La Cour des comptes s'est alarmée jeudi du trou historique de la Sécu en 2010, à près de 30 milliards d'euros, et de l'ampleur de la dette sociale, pressant le gouvernement de réduire les déficits des comptes sociaux qui, selon elle, ne sont pas uniquement dus à la crise.
"Le déficit des comptes sociaux est en soi une anomalie et sa conséquence, la dette sociale, est un véritable poison qui tue lentement notre système de protection sociale", a déclaré à la presse le premier président de la Cour, Didier Migaud, à l'occasion de la publication du rapport.
"La Cour renouvelle un message qui n'est pas nouveau mais compte tenu du caractère durable de ces déficits, nous alertons pour faire en sorte que des mesures de désintoxication puissent être prises le plus rapidement possible", a-t-il ajouté.

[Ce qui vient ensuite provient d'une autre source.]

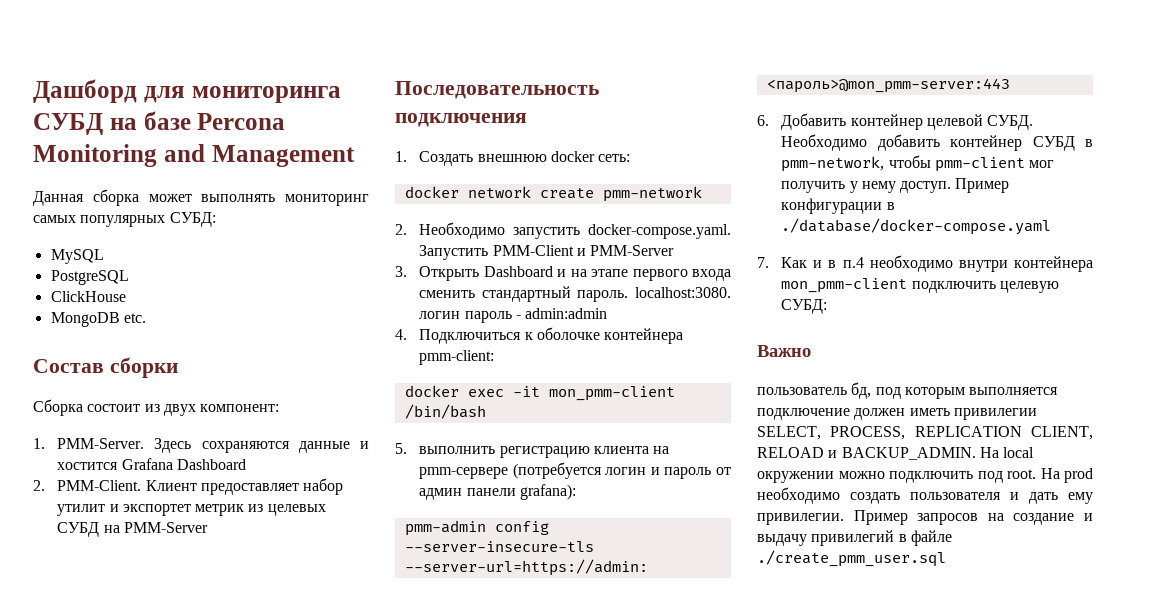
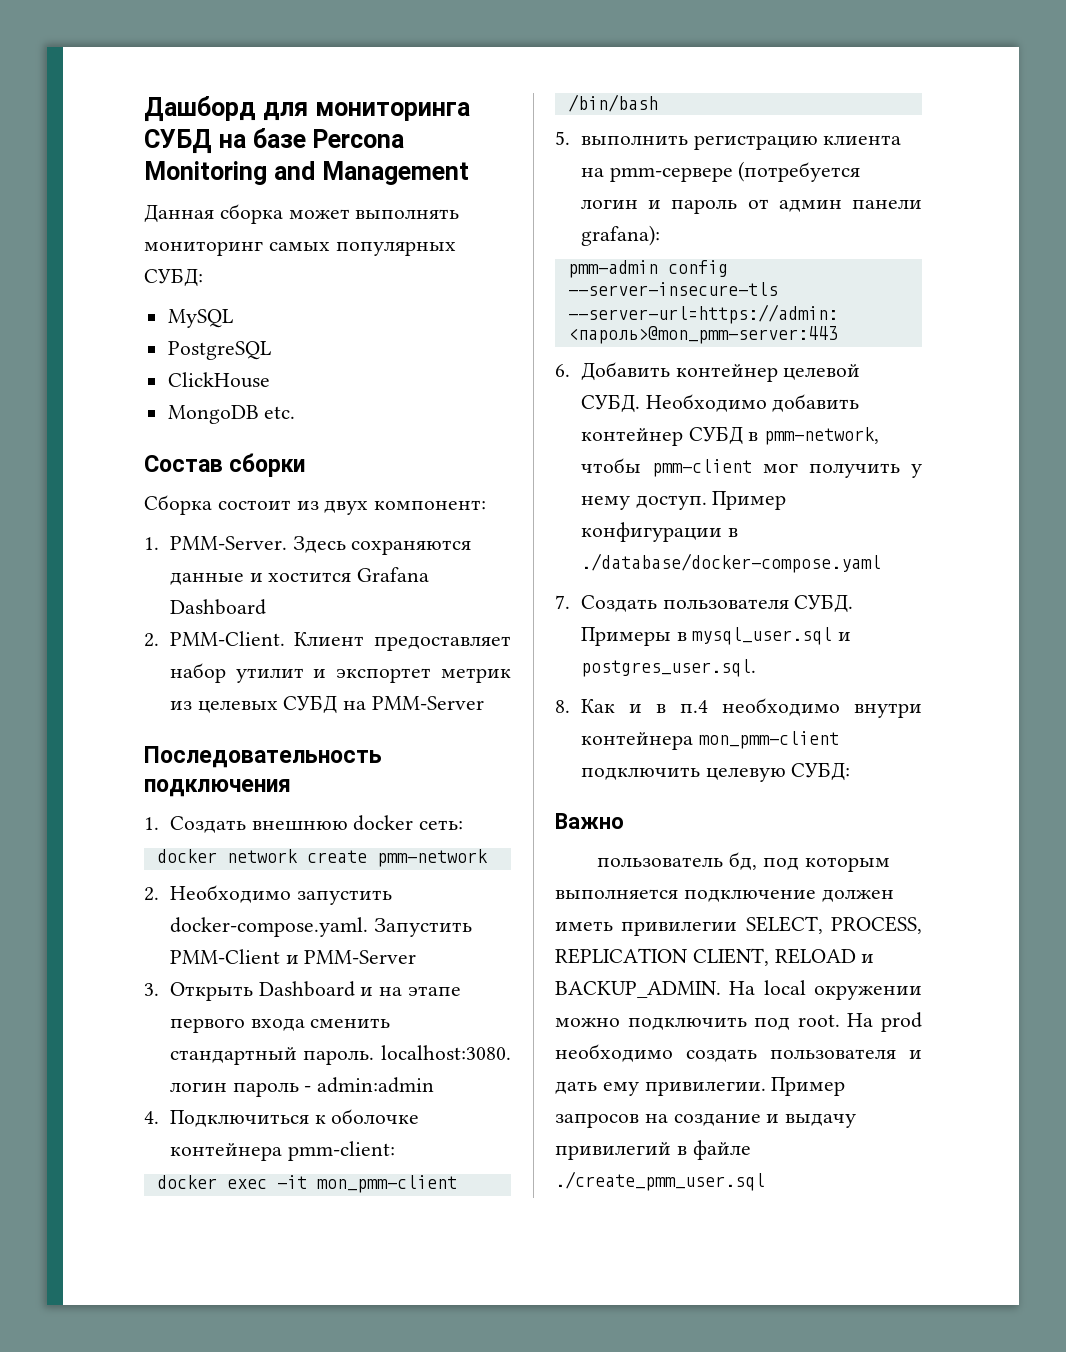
- 7. Как и в п.4 необходимо внутри контейнера mon_pmm-client подключить целевую СУБД:
+ 7. Создать пользователя СУБД. Примеры в mysql_user.sql и postgres_user.sql.
+ 8. Как и в п.4 необходимо внутри контейнера mon_pmm-client подключить целевую СУБД:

Le rapport annuel de la Cour sur la Sécurité sociale souligne que "jamais le déficit n'a atteint un niveau aussi élevé qu'en 2010". "A 29,8 milliards le déficit cumulé des régimes de base et du fonds de solidarité vieillesse (FSV) a un caractère historique. Il a plus que triplé en deux ans".
"Le niveau exceptionnellement élevé des déficits ne s'explique que partiellement par la crise économique. Moins de la moitié de celui du régime général provient de la faiblesse de la conjoncture", selon la Cour.
Elle précise que sur le 1,2 point de produit intérieur brut (PIB) qu'a représenté en 2010 le déficit du régime général, les "facteurs structurels" ont compté pour 0,7 point.
L'accumulation des déficits entraîne une "spirale d'accroissement" de la dette sociale qui s'élevait à 136 milliards fin 2010.
Cette dette a été cantonnée en 1996 dans la caisse d'amortissement de la dette sociale (Cades) mais ce dispositif exceptionnel à l'origine "a été rendu pérenne par des transferts répétés de dettes", souligne la Cour qui note que le transfert total prévu jusqu'en 2018 s'élève désormais à 260 milliards.
Valérie Pécresse insiste sur les "raisons conjoncturelles"
L'analyse de la Cour n'est pas entièrement partagée par le gouvernement. Dans un communiqué la ministre du Budget et porte-parole du gouvernement, Valérie Pécresse, a imputé à des "raisons conjoncturelles" l'ampleur historique des déficits sociaux.
"Le déficit du régime général et du Fonds de solidarité vieillesse (FSV) a atteint un niveau de 28 milliards d'euros en 2010 pour des raisons qui étaient d’abord conjoncturelles, puisqu’il n’était que de 9 milliards d'euros avant la crise en 2008", a-t-elle affirmé, soulignant qu'en 2009, "sous l’effet de la crise, la masse salariale, principale assiette de ressources de la sécurité sociale, a baissé en 2009 pour la première fois depuis 1945".
La Cour des comptes recommande de "revenir à l'équilibre, selon un calendrier rapproché". Elle préconise d'"intensifier la maîtrise des dépenses sociales, notamment d'assurance maladie" et d'"augmenter les recettes en agissant prioritairement sur les +niches+ sociales".
Elle demande "une refonte d'ensemble de la politique suivie depuis vingt ans" en matière de médicaments, considérant que la consommation trop forte, les critères de fixation des prix trop "flous" et la prescription "trop peu maîtrisée", notamment à l'hôpital.
En 2009, les Français ont consommé près de 36 milliards d'euros en médicaments, soit 18% de plus qu'en 2004, entraînant une prise en charge croissante pour la Sécu. La dépense remboursée par l'assurance maladie représente 26,8 milliards d'euros, soit 74,5% de l'achat total de médicaments.